デンマーク外相が訪中、グリーン分野の協力で合意

(中国、デンマーク)

調査部中国北アジア課

2023年08月28日

デンマークのラース・ルッケ・ラスムセン外相は8月16~18日、中国を訪問し、18日に王毅外相と会談を行った。会談後、両国は「中国・デンマークグリーン共同合作プログラム(2023-2026)外部サイトへ、新しいウィンドウで開きます」を発表した。

同プログラムでは、両国間の互恵的な発展を促進し、グローバルな課題に手を携えて取り組むことが両国の共通の利益と示した。その上で、気候や環境、海運、食料などの分野を中心に、双方の政府機関や企業代表、利益団体、学術界などによる対話や共同プロジェクトを促進するとした。主な内容は次のとおり。

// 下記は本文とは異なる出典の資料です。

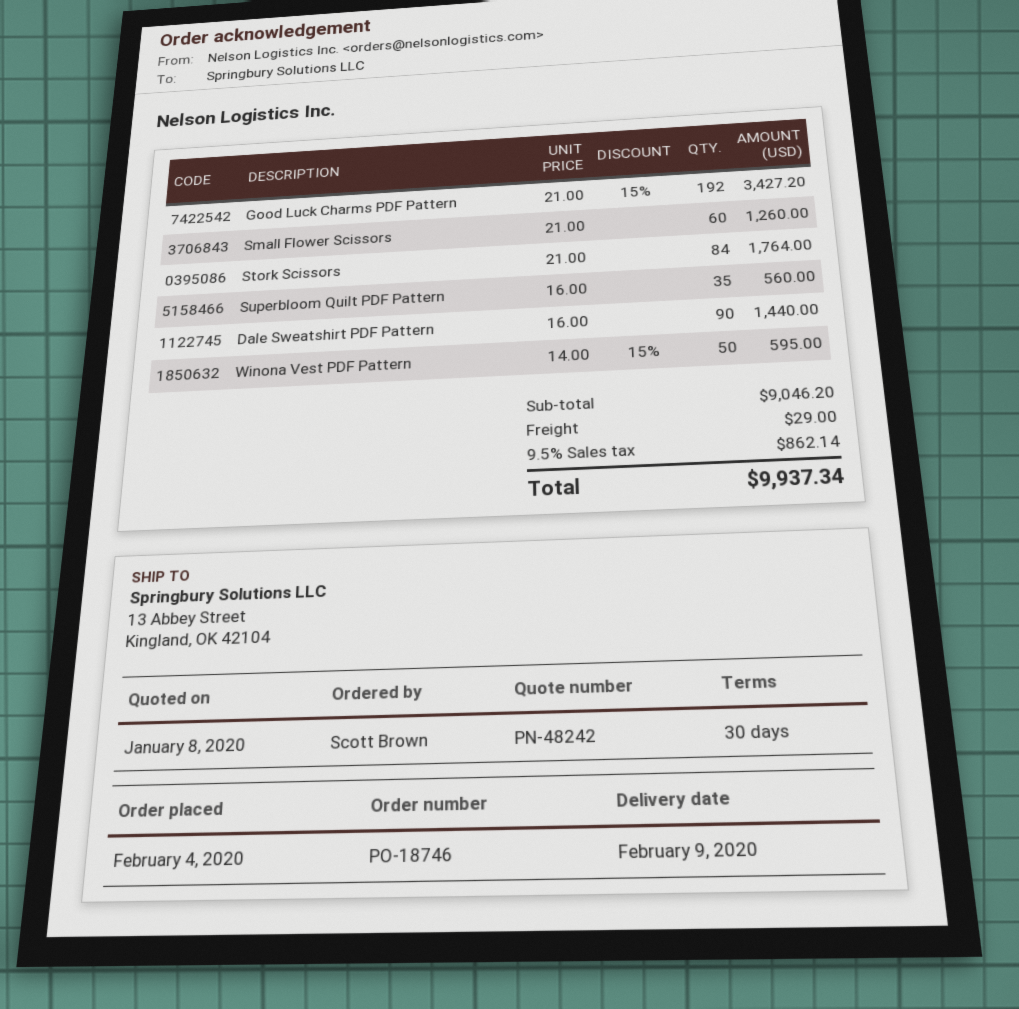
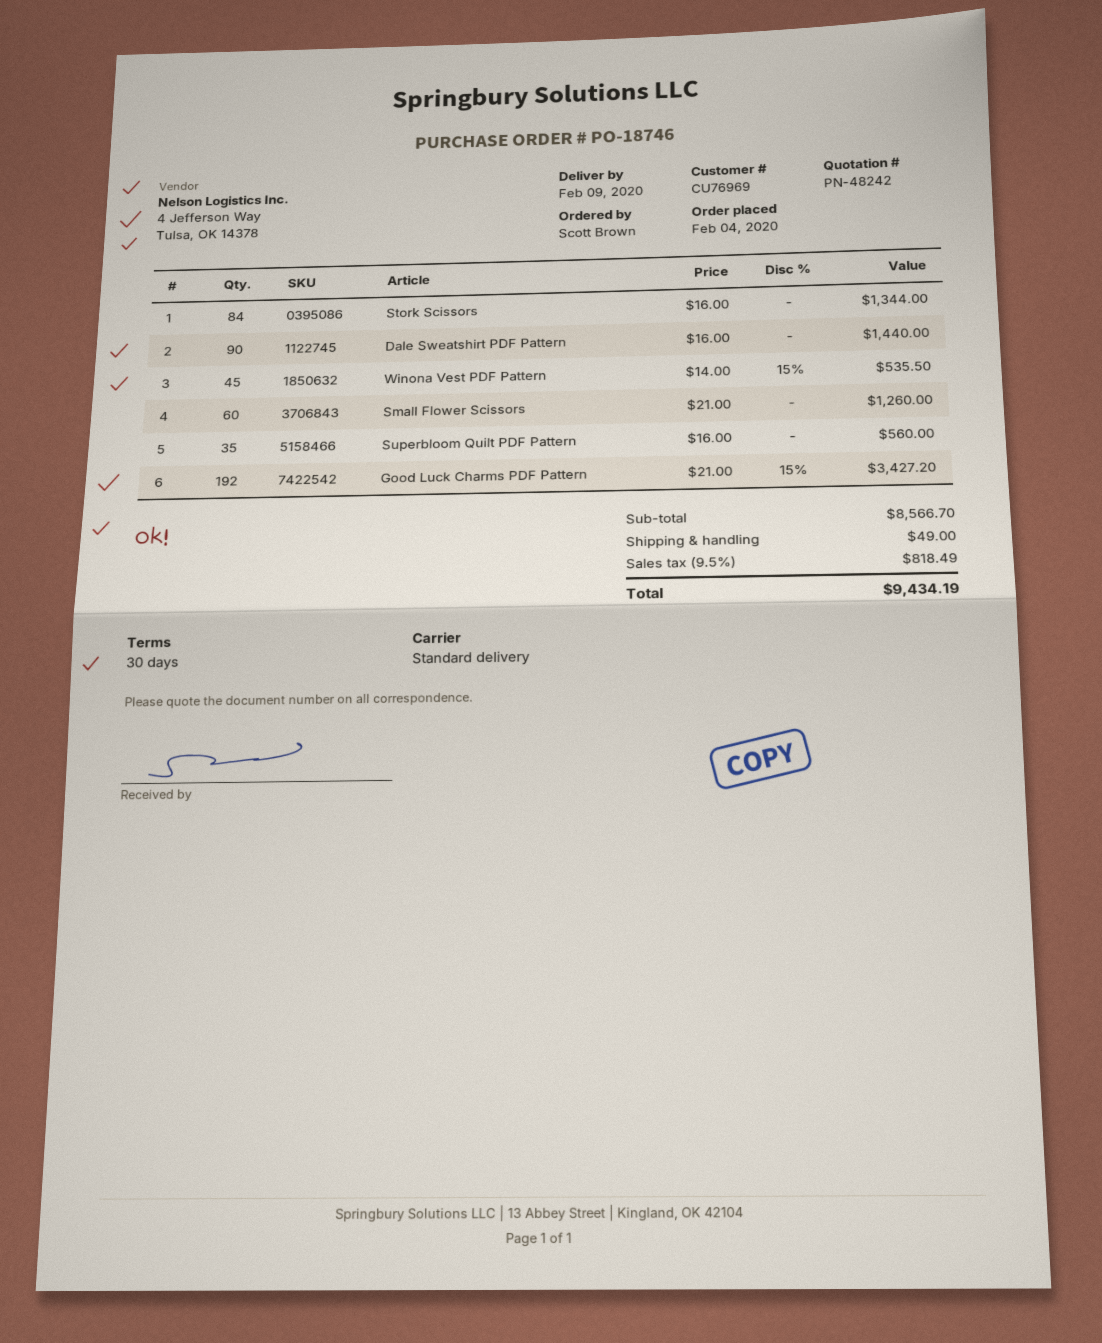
Stork Scissors: 84 x 21.00 = 1764.00 -> 84 x 16.00 = 1344.00
Winona Vest PDF Pattern: 50 x 14.00 - 15% = 595.00 -> 45 x 14.00 - 15% = 535.50
subtotal: 9046.20 -> 8566.70
shipping: 29.00 -> 49.00
tax: 9.5% = 862.14 -> 9.5% = 818.49
total: 9937.34 -> 9434.19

  1. 気候とエネルギー。気候変動の緩和や、エネルギー転換の領域で協力する。特に、政策策定や規制改革の分野、さらには政策決定者や官僚に気候変動への対応やグリーン転換に関する研修などの分野で協力する。
  2. 環境と水資源。大気汚染の防止と制御などを含む環境保護や、地下水などを含む水資源の持続的な管理、生物多様性の保全などの分野で協力する。
  3. 海運のグリーン化。造船や港湾設備などの分野の知識や経験を共有する。代替燃料の生産、貯蔵、輸送、給油などのインフラ建設を促進する。
  4. 食品と農業。農業の生産性向上やフードロスの削減、動物の健康面の協力を強化、拡大する。

同プログラムの意義について、中国外交部は「中国とデンマークのグリーン分野の協力の新たな試みであり、両国の実務協力が新たな段階に引き上げられ、中国と欧州、さらには国際的なグリーン分野での協力に弾みをつけるものだ」としている。また、デンマーク外務省はプログラムの目的について「分野がより絞られたかたちとなっており(注)、環境やエネルギーなどで両国間の緊密な協力を促進するものだ」としている。

中国とデンマークは2008年、戦略的パートナーシップを締結しており、グローバルな課題で共通の利益があるとした上で、気候変動や環境分野を含め、2国間協力を強化すると定めた。両国は再生可能エネルギーや地熱発電、地下水など、グリーン分野で多岐にわたる協力プログラムを展開している。

(注)両国は2017年、「中国・デンマーク共同作業プログラム2017-2020」を締結しており、2020年に失効した。今回締結したプログラムは、それを代替するものと位置付けられている。